Let $R$ be a reduced Noetherian ring and $M$ be a finitely generated $R$ module of rank $n.$ Let $\operatorname{Ass}(M)\subset \operatorname{Min}(R).$
How to show that
there exists an injective $R$-linear map $f:M\longrightarrow R^n$
I think if the existence of a map from $M$ to $R^n$ can be shown then injectivity comes from the fact that $R$ is reduced and $\operatorname{Ass}(M)\subset \operatorname{Min}(R).$
Let $S$ be the set of non-zero divisors of $R$. Note the assumption implies that $M \to S^{-1}M$ is injective, because $S = R \setminus \bigcup_{P \in Min(R)} P$ does not meet any associated primes of $M$.
By assumption $S^{-1}M$ has a $S^{-1}R$-basis $e_1, \dotsc, e_n$ and w.l.o.g we have $e_i \in M$.

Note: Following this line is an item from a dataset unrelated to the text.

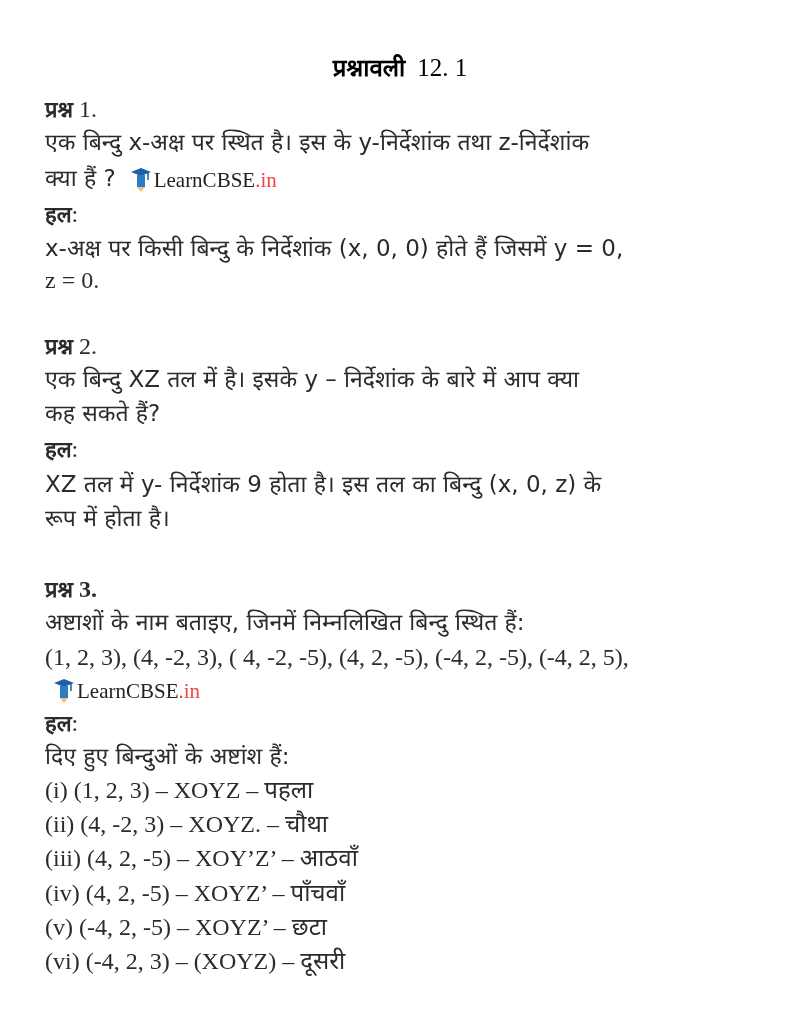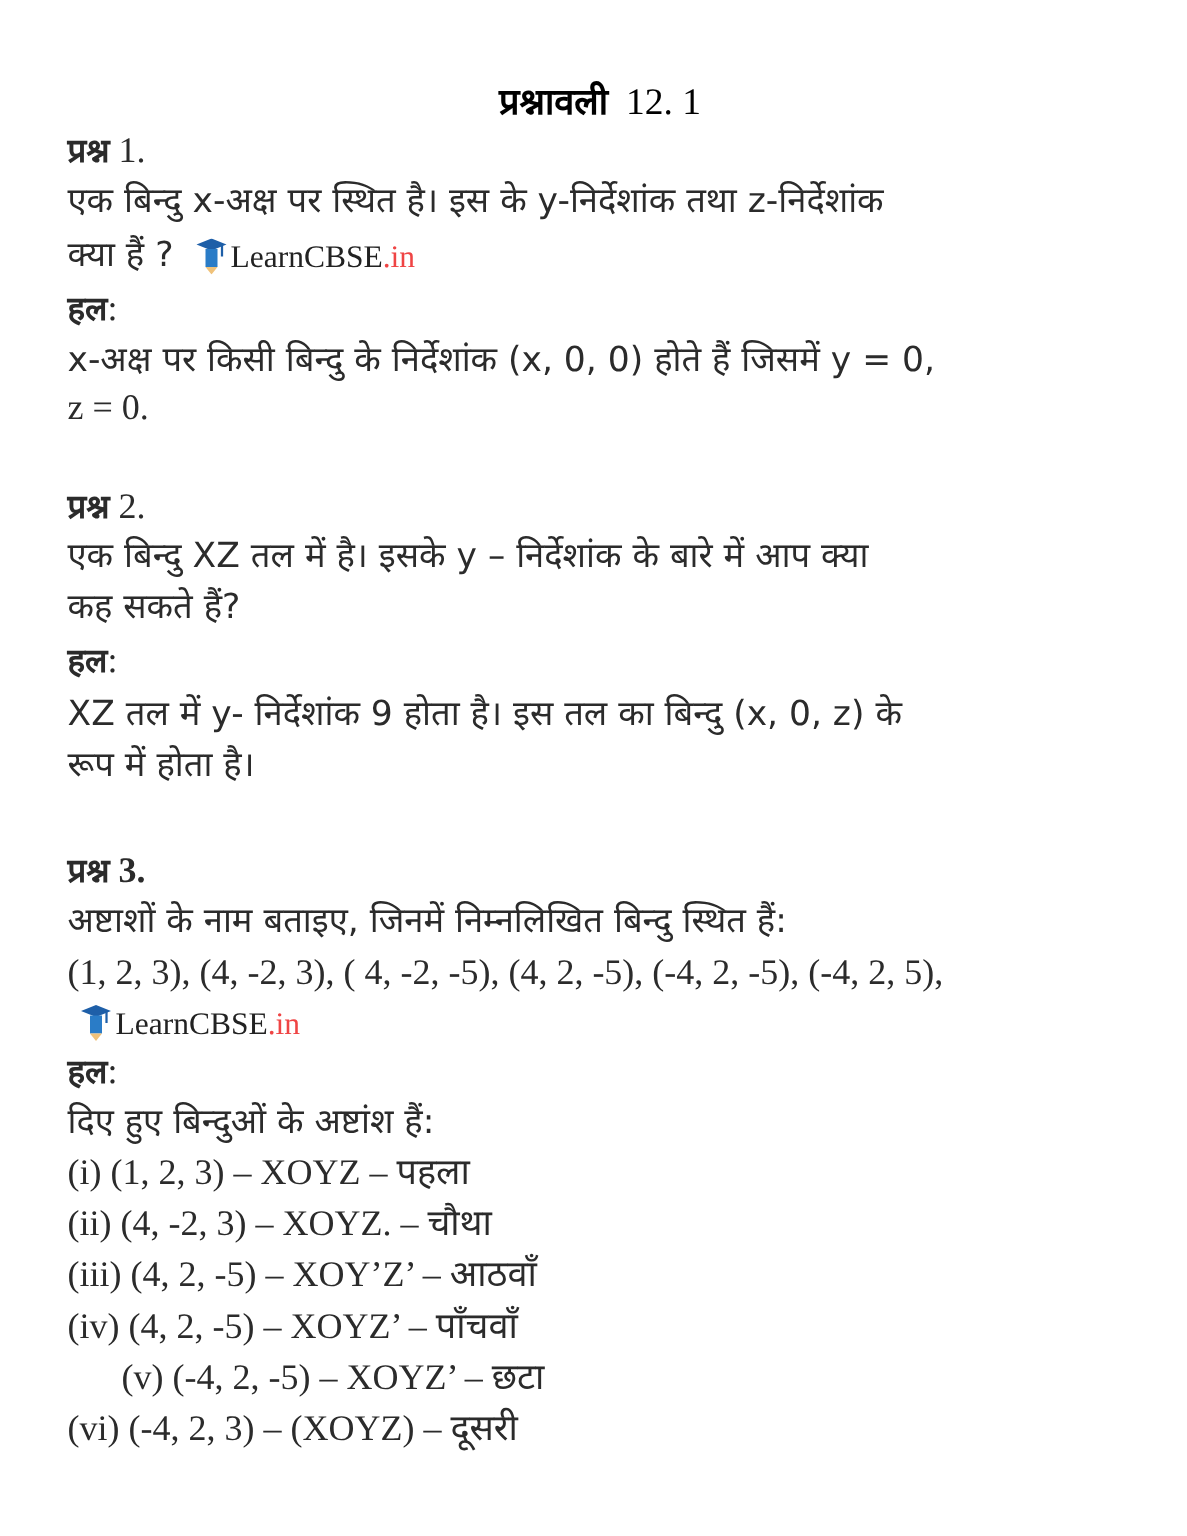"प्रश्न 1." .line { line-height: 26px -> 42px }
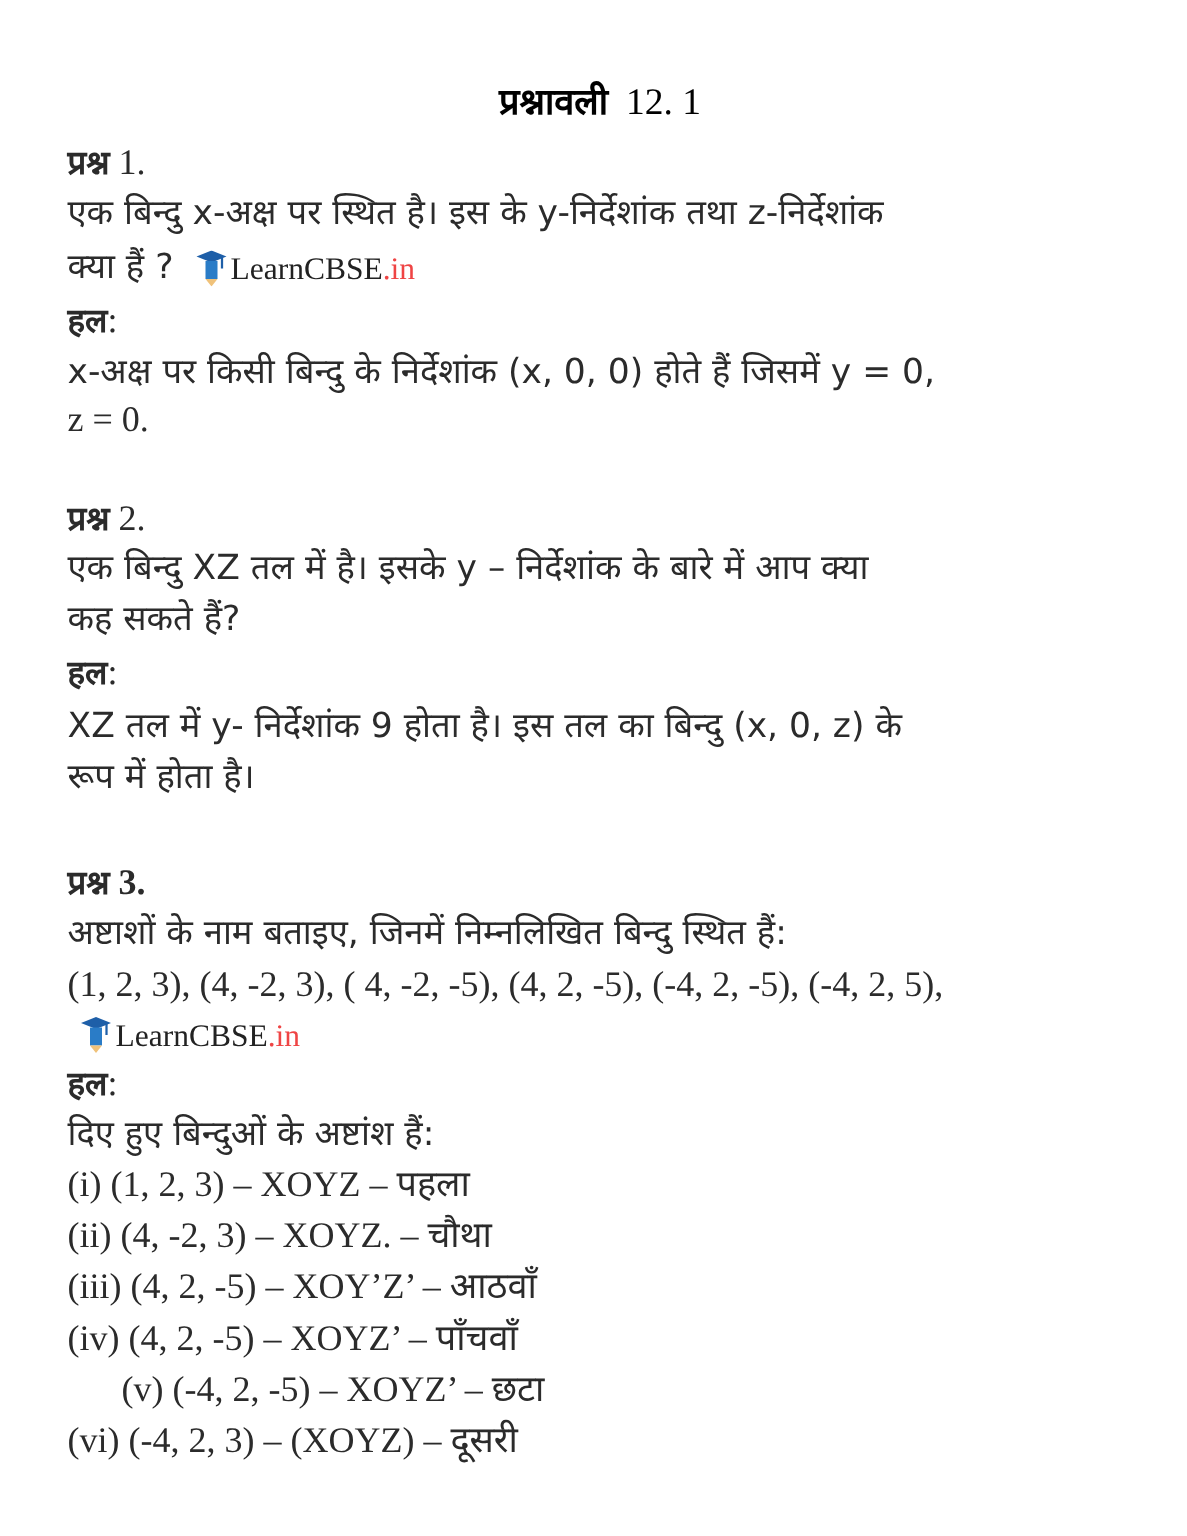"(v) (-4, 2, -5) –" div.line { margin-left: 36px -> none }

Now consider the map $f:M \to S^{-1}M$ and let $m_1, \dotsc, m_t \in M$ be generators of $M$. We have $m_j = \sum\limits_{i=1}^n \frac{a_{ij}}{s_j}e_i$ for and $f(M) \subset \sum\limits_{i=1}^n R\frac{e_i}{s}$ for $s = s_1 \dotsb s_t \in S$. But this sum is clearly direct, since the $e_i$ are $S^{-1}R$-linear independent.
Thus we have shown that $f$ is an injective map $M \to \oplus_{i=1}^n R\frac{e_1}{s} \cong R^n$.

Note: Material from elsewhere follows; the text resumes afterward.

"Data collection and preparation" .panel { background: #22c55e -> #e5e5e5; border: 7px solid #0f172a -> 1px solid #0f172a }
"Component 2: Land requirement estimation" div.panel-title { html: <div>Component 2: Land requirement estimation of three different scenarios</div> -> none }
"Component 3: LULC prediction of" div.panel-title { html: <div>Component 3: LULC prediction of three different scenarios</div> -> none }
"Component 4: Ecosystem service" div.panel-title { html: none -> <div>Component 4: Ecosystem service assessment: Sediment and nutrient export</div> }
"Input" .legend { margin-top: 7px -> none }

One can rephrase this for the more experienced user: By assumption we find some non-zerodivisor $t \in R$ an isomorphism $M_t \xrightarrow{\cong} (R_t)^n$, which yields injective map $M \to M_t \to (R_t)^n$. By the finite generation of $M$, we deduce that the image is actually contained in $(t^{-m}R)^n$ for some $m \geq 0$. Hence we have an injection $M \to M_t \to (t^{-m}R)^n \cong R^n$.